2006 American documentary film

Koryo Saram: The Unreliable People is an American documentary film premiered on October 29, 2006. It was directed by Y. David Chung and Matt Dibble. The film focuses on Koryo-saram: ethnic Koreans of the former Soviet Union who were deported to Central Asia in 1937. The subtitle "The Unreliable People" refers to a phrase Joseph Stalin used to describe the Koryo-saram and other ethnic groups who were deported.

It was written by Y. David Chung, Matt Dibble, and Japhet Asher. It was produced by Y. David Chung, and executive produced by Meredith Jung-En Woo. Academic German Kim served as the historical consultant. It first premiered at the Smithsonian Institute's Sackler Gallery. It has since been shown at a number of universities in the United States.

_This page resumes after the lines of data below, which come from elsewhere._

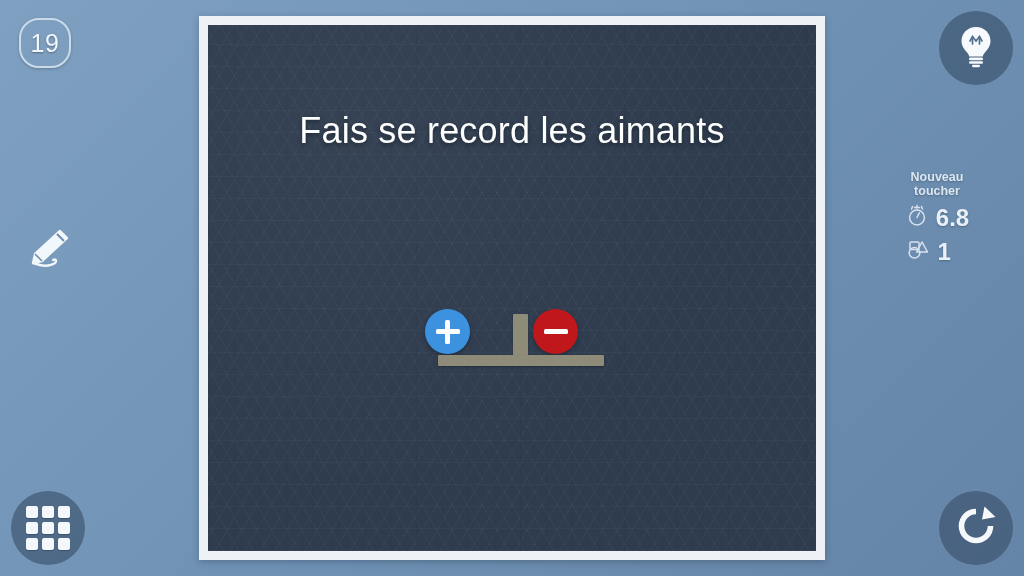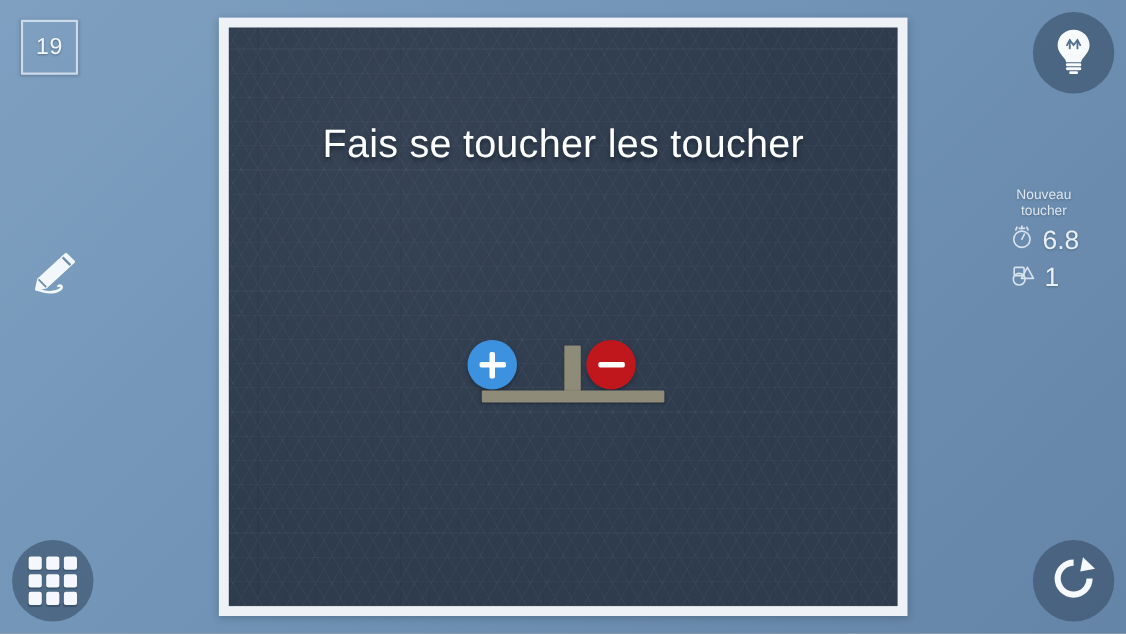--- a/index.html
+++ b/index.html
@@ -18,9 +18,9 @@
     position:absolute; left:19px; top:18px;
     width:52px; height:50px;
     border:2px solid rgba(222,232,242,.80);
-    border-radius:1px;
+    border-radius:20px;
     display:flex; align-items:center; justify-content:center;
-    color:#f2f7fc; font-size:21px; font-weight:400;
+    color:#f2f7fc; font-size:25px; font-weight:400;
     letter-spacing:.5px;
     text-shadow:0 1px 2px rgba(30,45,62,.45);
     box-shadow:0 1px 3px rgba(30,45,62,.30);

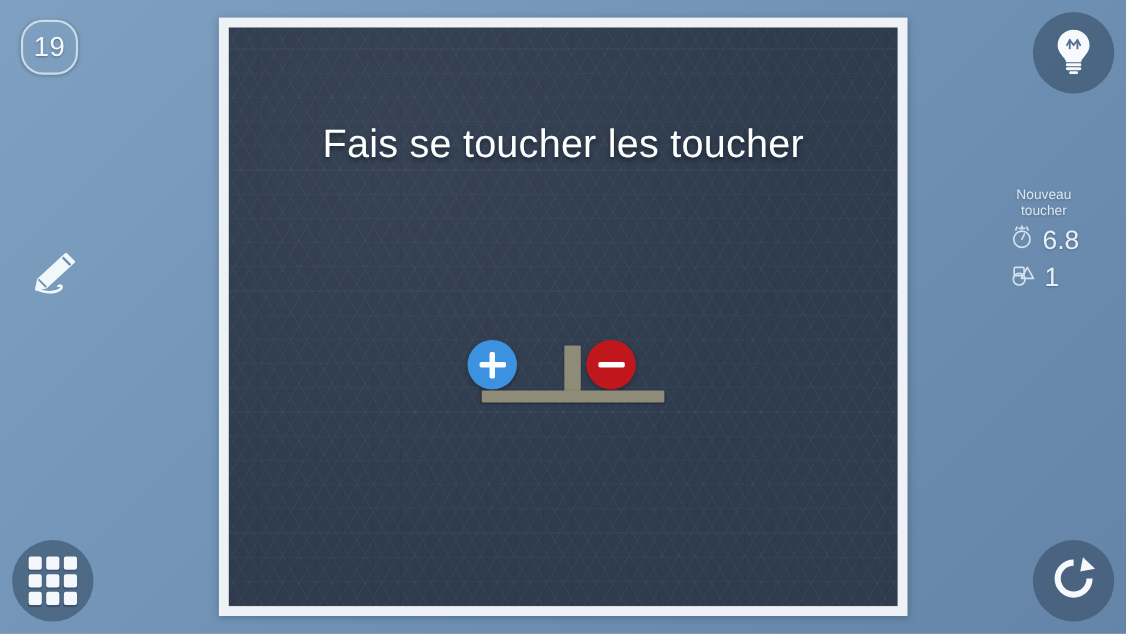--- a/index.html
+++ b/index.html
@@ -193,7 +193,7 @@
 <div id="game-frame">
   <div id="game-canvas">
 
-    <div id="goal-text">Fais se toucher les toucher</div>
+    <div id="goal-text">Fais se record les aimants</div>
 
     <div id="magnet-positive" class="magnet">
       <span class="sign-h"></span>

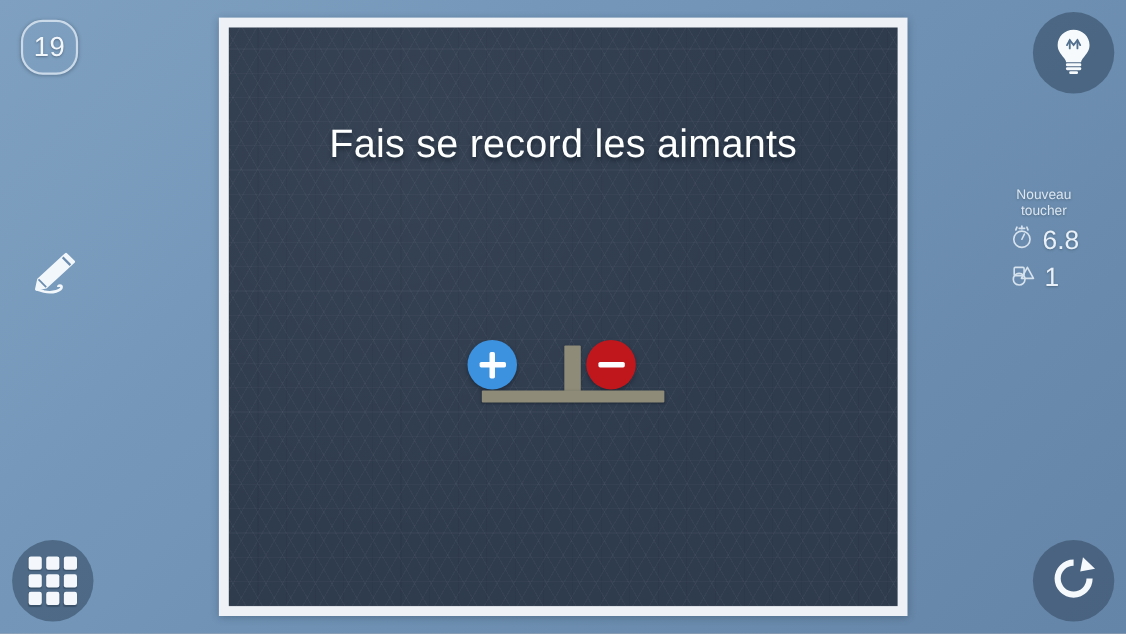--- a/index.html
+++ b/index.html
@@ -38,7 +38,7 @@
 
   
   #record-panel {
-    position:absolute; right:20px; top:170px; width:110px; text-align:center;
+    position:absolute; right:32px; top:170px; width:110px; text-align:center;font-weight:bold;
   }
   #record-panel .rec-title {
     color:#dbe6f0; font-size:12.5px; line-height:14px;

It won the Best Documentary Award of the National Film Board of Canada in 2007.

== Synopsis ==
The film covers how conditions in the 20th century led to the Koryo-saram population in the former Soviet Union. The earliest Koreans to immigrate to Russia did so in 1863, due to drought and famine. Korea was occupied by Japan from 1910 to 1945. In 1937, Soviet leader Joseph Stalin ordered that all Korean people be moved from the Russian Far East to Central Asia.

The creators of the film visited Kazakhstan a number of times. While there, they gathered documents, newspapers, journals, photos, and footage to create the documentary. They also gathered dozens of hours of oral testimony that they both used for the documentary and released afterwards.